Spelling ‘Democracy’ With a $

Selling public land to the "most" of us - how the "transfer of wealth" in this country begins at the bottom.

There were three comments on my last blog, all from the same person. I’ll take it that her vote is a ‘yes’, she is in favor of public land being taken over, or sold to, private developers, especially since they do such wonderful things for us with our land. We’re really lucky to have someone who is just an ‘interested citizen’, without connection to government, to set us straight on what’s really happening in this town, and what a favor developers are doing for us.

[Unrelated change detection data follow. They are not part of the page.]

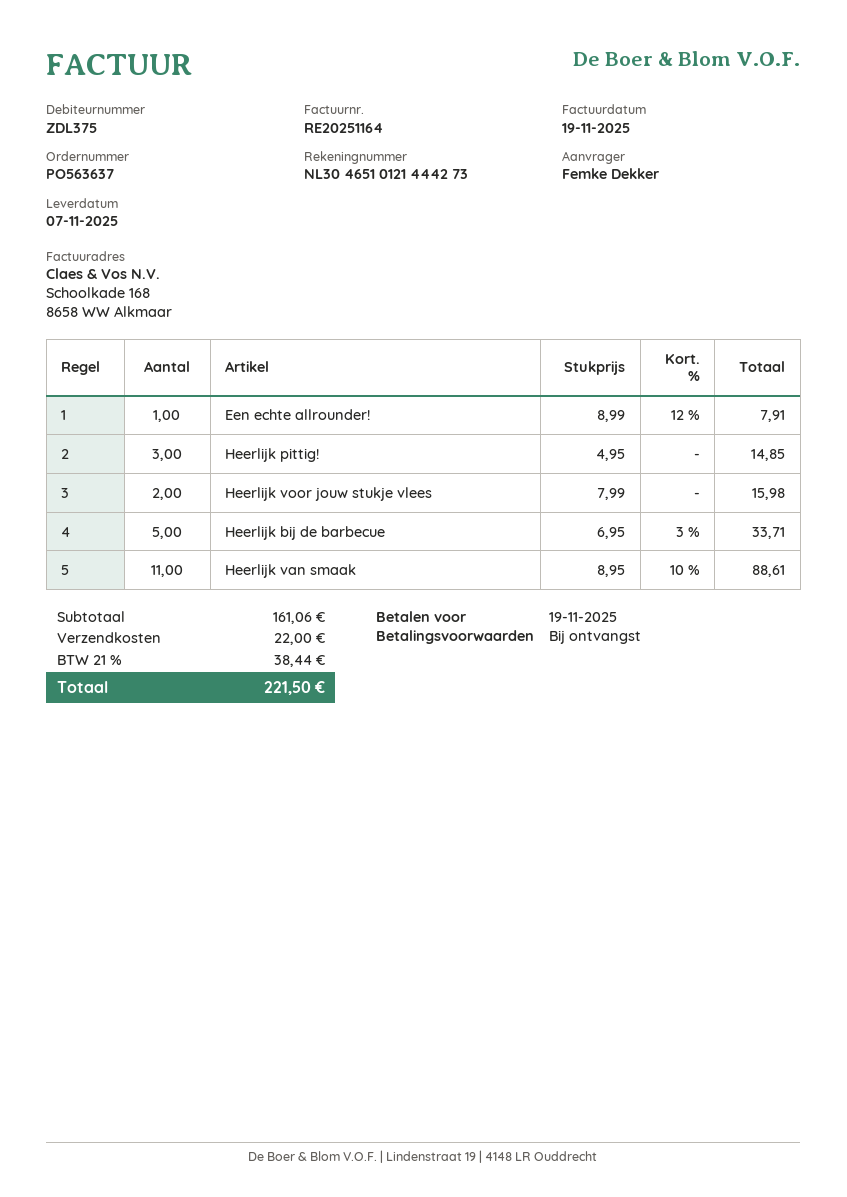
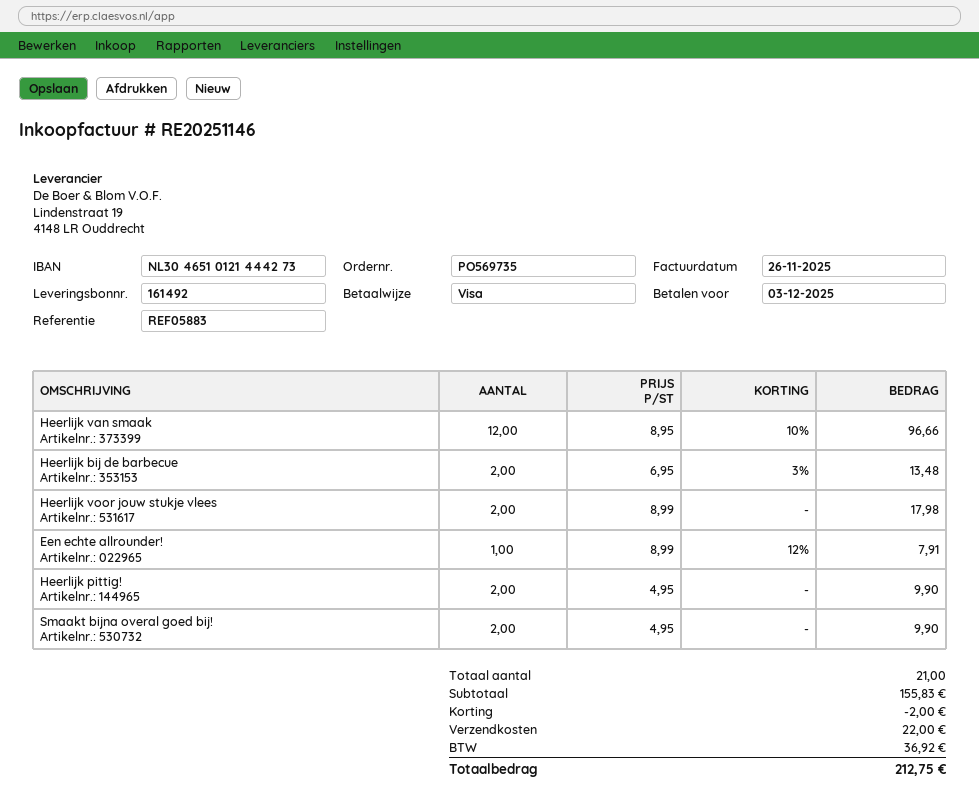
order number: PO563637 -> PO569735
invoice number: RE20251164 -> RE20251146
invoice date: 2025-11-19 -> 2025-11-26
due date: 2025-11-19 -> 2025-12-03
Heerlijk pittig!: 3 x 4.95 = 14.85 -> 2 x 4.95 = 9.90
Heerlijk voor jouw stukje vlees: 2 x 7.99 = 15.98 -> 2 x 8.99 = 17.98
Heerlijk bij de barbecue: 5 x 6.95 - 3% = 33.71 -> 2 x 6.95 - 3% = 13.48
Heerlijk van smaak: 11 x 8.95 - 10% = 88.61 -> 12 x 8.95 - 10% = 96.66
Smaakt bijna overal goed bij!: none -> 2 x 4.95 = 9.90
subtotal: 161.06 -> 155.83
discount: none -> 2.00
tax: 38.44 -> 36.92
total: 221.50 -> 212.75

I’m glad to hear there’s so much enthusiasm for our tarted up waterfront which has become a front yard for the buildings all along what used to be public land, and I have read about the massive public relations campaign to welcome it. (They’ve invited the unemployed to volunteer for the ribbon cutting).

As the lady who comments says, “So those with the "most" can purchase a condo overlooking OUR glorious, public Rossi Park.” And that’s really what it’s all about – the taking over of public land and resources to sell it to the “most”. What did you think the “transfer of wealth” in this country was all about? Yes, it’s Washington and Wall Street that are responsible for it, but if it didn’t start at the bottom, here in our town, it couldn’t happen anywhere. And I am here, at the bottom, and this is the only way I can think of to fight back.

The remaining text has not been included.